A groom gets cold feet, but this isn’t just a tragic love story.
Instead of calling off their daughter's $35,000 wedding, the Duanes decided to keep the reception. But it wasn’t the original 120 guests who came Saturday – it was Sacramento’s homeless population.
When 27-year-old Quinn Duane called her mother to tell her that her wedding wasn’t happening, Kari Duane was shocked. It was supposed to be beautiful banquet at Sacramento’s Citizen Hotel, overlooking the city skyline, and the deposits had already been paid. So she did what she thought was the right thing to do: She invited the city’s homeless to a free, extravagant meal.
“When I found out on Monday that the wedding would not be taking place, it just seemed like, of course, this would be something that we would do to give back,” Kari Duane tells KCRA News.
The first to arrive was a woman who lives in a shelter for those who can’t afford rent but are too old to work. Then, more came. The room began to be filled with children, individuals, families, even newborns.
The menu included salad, cauliflower, gnocchi, salmon, and tri-tip, similar to the food served at the hotel’s four-star restaurant, The Grange. According to one homeless guest, it certainly beat the food prepared at homeless shelters. As of July, there are about 2,600 living without a home in Sacramento, based on a count by volunteers.
“I think it’s very generous actually to lose out on something so important to yourself and then give it to someone else,” says Erika Craycraft, a homeless woman who came with her husband and five children.
The meal was a joyful occasion from their typical endeavor to serve three meals a day.
“When you’re going through a hard time and a struggle, for you get out to do something different with your family, it’s really a blessing,” Craycraft’s husband, Rashad Abdullah, says.
Quinn Duane, the would-be bride, did not attend, instead opting to stay home with her friends. On Sunday, she and her mother will go to Belize on what would have been her honeymoon.
Accordingly to the US Department of Agriculture, nearly 30 percent of all households experience some degree of food insecurity, meaning they’ve had trouble or were uncertain of acquiring enough food for every member because of money and other resources.

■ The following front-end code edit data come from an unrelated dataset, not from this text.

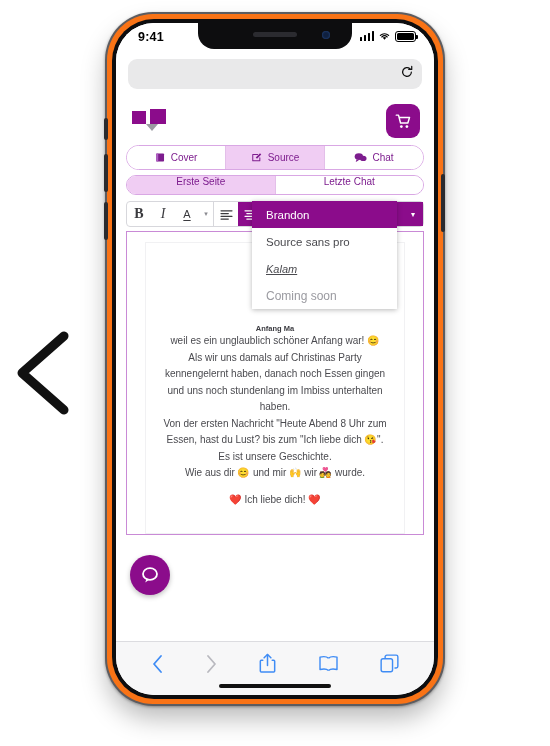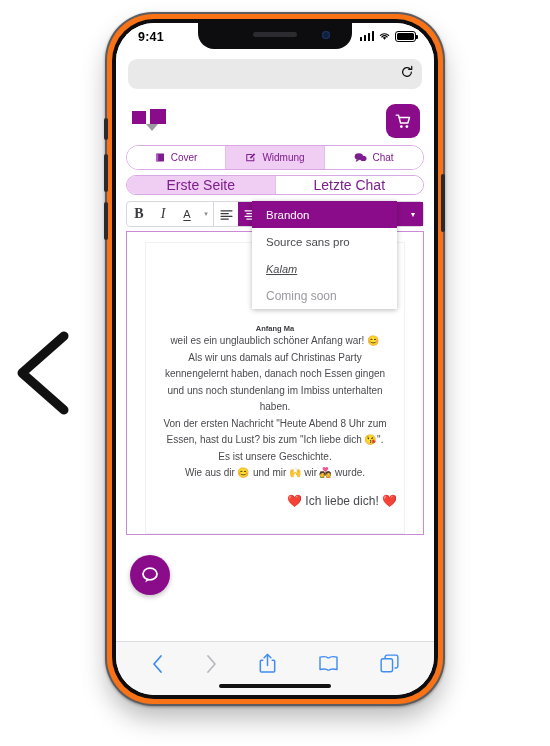"Widmung" span { text: Widmung -> Source }
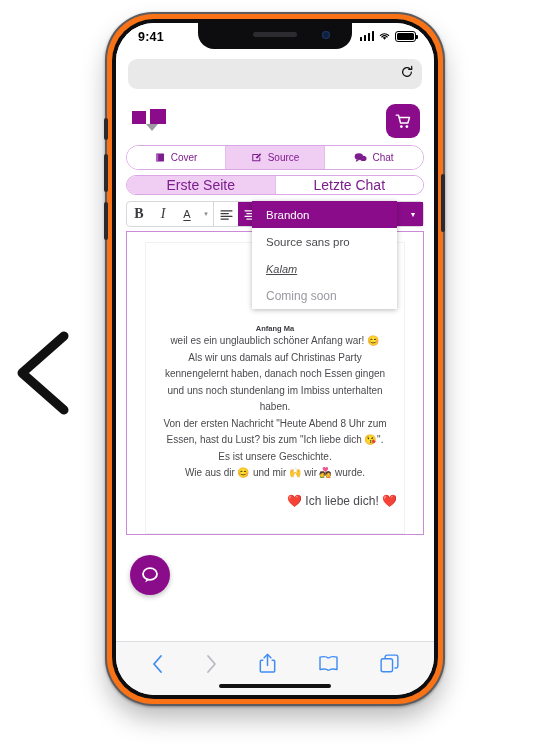"Erste Seite" .subtab { align-items: center -> none; font-size: 14px -> 10px }
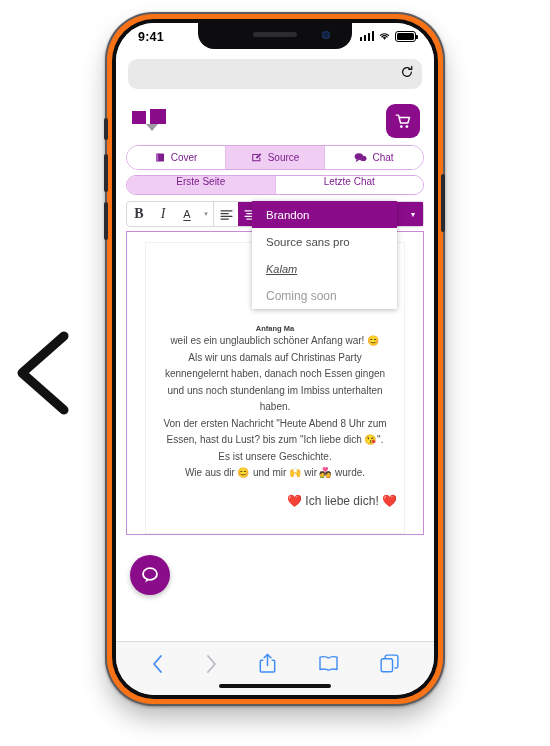"❤️ Ich liebe dich! ❤️" .l-love { font-size: 12px -> 10px; text-align: right -> none }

Meanwhile, about 40 percent, or $165 billion worth, of food ends up in landfills uneaten – fresh, edible food that ends up rotting in the trash. In addition to local and federal policy that would implement programs to curb food waste and clarify the misconception that the produce sell-by date is not an expiration date, businesses could audit their practices and find ways to reduce wasting food.
For instance, the grocery chain Stop and Shop was able to save $100 million every year after a comprehensive analysis of their practices in storing and selling perishable products. One of their most important findings was that overstocked displays, a marketing tactic to attract customers, lead to spoilage and waste.
In the US, only about 10 percent of edible wasted food is recovered each year. While Quinn nurtures her broken heart, the Duanes were able to participate in this vastly overlooked sector of social work. But instead of calling out to the homeless directly, there are food recovery organizations that distribute and transport uneaten food to those in need, no canceled weddings necessary.
Feeding Forward, for instance, is an online service that picks up surplus food and delivers it to nearby shelters. Likewise, the Gleaning Network under the Society of St. Andrews gathers subpar crops that would be left unharvested and transports them to pantries and other food agencies.